Mark Morgan-Kemp from NZ 1st Financial Services discusses income protection for self-employed people.

If you are self-employed it is worth comparing the differences between ACC’s cover products, ACC CoverPlus and ACC CoverPlus Extra, to ensure you will be adequately covered in the event of an accident.

By definition, you are categorized as self-employed if you work as a sole trader, are in a partnership, or your income is subject to withholding or scheduler payments. If you own shares in a close company that employs you, you are categorized as a shareholder-employee.

While most self-employed people have ACC CoverPlus and are satisfied with the security it provides, there are limitations within the cover that are often only discovered when it is too late. ACC CoverPlus Extra is an optional product that allows self-employed individuals and non-PAYE shareholder-employees to set a pre-agreed level of accident compensation without having to prove loss of earnings. This can be particularly beneficial for individuals with fluctuating income, or where personal income is not a true indication of actual earnings, or where a business will continue to generate income despite the individual being injured.

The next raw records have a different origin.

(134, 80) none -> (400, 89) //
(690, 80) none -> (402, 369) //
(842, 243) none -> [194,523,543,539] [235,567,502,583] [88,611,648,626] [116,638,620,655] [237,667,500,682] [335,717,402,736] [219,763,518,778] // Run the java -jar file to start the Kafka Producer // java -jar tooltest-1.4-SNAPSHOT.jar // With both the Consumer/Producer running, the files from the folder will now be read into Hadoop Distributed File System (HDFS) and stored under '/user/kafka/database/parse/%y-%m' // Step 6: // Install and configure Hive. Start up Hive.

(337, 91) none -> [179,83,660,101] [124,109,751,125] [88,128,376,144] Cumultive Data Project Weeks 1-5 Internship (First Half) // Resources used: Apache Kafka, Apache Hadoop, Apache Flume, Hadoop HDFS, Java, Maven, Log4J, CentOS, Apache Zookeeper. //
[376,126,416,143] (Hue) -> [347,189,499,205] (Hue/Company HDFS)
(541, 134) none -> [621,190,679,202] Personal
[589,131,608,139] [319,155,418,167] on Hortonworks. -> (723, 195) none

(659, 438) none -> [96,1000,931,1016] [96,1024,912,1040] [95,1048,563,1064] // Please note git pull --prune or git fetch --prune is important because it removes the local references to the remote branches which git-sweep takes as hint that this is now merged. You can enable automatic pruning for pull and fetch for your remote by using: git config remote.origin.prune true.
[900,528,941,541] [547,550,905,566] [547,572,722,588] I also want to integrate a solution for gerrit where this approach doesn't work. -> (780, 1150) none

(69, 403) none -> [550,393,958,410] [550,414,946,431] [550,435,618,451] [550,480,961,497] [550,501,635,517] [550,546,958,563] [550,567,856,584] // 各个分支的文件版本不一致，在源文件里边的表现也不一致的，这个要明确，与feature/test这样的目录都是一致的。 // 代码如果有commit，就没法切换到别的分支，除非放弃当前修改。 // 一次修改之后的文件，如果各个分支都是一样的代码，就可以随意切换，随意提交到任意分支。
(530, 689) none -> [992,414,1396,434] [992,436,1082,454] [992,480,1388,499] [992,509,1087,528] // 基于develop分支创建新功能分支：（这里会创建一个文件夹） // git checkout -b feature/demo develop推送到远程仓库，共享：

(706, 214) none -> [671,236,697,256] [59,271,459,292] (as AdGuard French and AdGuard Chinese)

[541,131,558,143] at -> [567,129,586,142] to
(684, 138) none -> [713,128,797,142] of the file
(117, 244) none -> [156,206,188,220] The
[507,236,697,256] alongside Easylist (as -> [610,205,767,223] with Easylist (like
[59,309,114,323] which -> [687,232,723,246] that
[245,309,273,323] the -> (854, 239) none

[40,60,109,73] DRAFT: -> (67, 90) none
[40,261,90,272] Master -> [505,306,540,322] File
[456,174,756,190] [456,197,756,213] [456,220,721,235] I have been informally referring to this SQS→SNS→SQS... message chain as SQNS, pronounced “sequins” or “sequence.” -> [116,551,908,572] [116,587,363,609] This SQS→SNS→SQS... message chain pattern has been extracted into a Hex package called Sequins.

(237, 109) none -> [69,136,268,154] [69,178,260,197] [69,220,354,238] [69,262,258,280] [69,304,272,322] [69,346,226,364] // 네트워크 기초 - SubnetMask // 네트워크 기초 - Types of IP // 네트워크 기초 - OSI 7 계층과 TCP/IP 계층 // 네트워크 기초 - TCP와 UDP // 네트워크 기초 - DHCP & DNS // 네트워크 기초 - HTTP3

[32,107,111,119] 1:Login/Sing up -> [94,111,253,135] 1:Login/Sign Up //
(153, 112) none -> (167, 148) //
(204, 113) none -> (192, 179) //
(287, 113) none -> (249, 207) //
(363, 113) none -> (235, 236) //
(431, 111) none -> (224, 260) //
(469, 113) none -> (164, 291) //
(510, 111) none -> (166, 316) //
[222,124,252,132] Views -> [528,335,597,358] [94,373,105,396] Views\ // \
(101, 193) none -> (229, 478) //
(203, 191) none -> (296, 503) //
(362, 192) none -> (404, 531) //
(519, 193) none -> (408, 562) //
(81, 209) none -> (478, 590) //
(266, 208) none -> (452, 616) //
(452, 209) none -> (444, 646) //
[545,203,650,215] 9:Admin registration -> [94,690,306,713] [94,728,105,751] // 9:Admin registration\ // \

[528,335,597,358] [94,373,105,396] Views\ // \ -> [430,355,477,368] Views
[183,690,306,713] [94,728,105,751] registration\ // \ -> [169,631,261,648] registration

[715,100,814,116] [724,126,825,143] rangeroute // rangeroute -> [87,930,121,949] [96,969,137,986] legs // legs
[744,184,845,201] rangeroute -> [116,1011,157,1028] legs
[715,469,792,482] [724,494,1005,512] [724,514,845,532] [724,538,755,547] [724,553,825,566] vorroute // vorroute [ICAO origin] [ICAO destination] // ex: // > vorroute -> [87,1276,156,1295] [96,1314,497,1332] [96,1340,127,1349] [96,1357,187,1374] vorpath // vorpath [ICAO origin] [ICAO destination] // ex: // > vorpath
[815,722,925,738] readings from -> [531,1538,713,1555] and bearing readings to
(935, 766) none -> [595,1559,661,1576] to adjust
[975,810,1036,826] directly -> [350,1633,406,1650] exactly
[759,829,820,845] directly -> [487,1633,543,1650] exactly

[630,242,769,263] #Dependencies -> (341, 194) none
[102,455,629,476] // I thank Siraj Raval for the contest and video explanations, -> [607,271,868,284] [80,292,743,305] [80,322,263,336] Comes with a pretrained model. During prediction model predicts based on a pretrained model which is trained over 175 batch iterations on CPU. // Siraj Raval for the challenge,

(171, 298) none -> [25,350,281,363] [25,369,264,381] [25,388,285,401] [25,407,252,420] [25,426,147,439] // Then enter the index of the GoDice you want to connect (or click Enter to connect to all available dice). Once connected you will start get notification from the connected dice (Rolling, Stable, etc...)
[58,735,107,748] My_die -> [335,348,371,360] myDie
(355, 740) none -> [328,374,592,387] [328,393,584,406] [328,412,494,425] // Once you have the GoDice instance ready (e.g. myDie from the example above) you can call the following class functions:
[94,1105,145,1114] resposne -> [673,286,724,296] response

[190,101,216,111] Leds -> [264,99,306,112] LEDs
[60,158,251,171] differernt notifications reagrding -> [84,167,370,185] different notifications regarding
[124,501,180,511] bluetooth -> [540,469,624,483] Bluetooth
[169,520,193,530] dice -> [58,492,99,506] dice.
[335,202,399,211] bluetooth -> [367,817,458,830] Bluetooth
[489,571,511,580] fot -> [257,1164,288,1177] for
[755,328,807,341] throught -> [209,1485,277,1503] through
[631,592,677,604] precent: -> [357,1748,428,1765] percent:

ACC CoverPlus Extra Versus Standard ACC CoverPlusACC table pic 2

* LLWC stands for Lower Level of Weekly Compensation, an option where you can pay a slightly lower levy in return for a level of weekly compensation that reduces with the more hours you are able to work

How Much Does It Cost?

ACC CoverPlus Extra levies are calculated based on:

  1. The previous year’s earnings from self-employment and the levy rate specific to your business/occupation activity.  Non-PAYE shareholder-employees can be classified under their individual occupation – this is particularly important where one of the shareholders isn’t actively involved in the business, thus categorizing them on a lower risk levy rate and potentially making significant savings.
  2. The agreed level of lost earnings cover.

For example, a builder’s annual levy ranges from a minimum of $2,125 to a maximum of $5,287.  A dairy farmer’s annual levy ranges from a minimum of $1,779 to a maximum of $4,920.  Online calculators are available to help you to estimate individual levies.

Additional Considerations

Statistics indicate that the majority of disability claims greater than six months’ duration are caused by illness and not by injury.  ACC does not cover loss of income resulting from illness, and Income Protection insurance can be used to effectively bridge the gap and provide an additional level of security.

Expert assessment can objectively evaluate the optimal combination of Income Protection and ACC to:

  • Provide the appropriate amount of insurance required in the event of either illness or accident.
  • Reduce the duplication of insurance for accidental events to the extent they are covered under law.
  • Obtain the most cost-effective premiums by appropriately structuring Income Protection and ACC levies.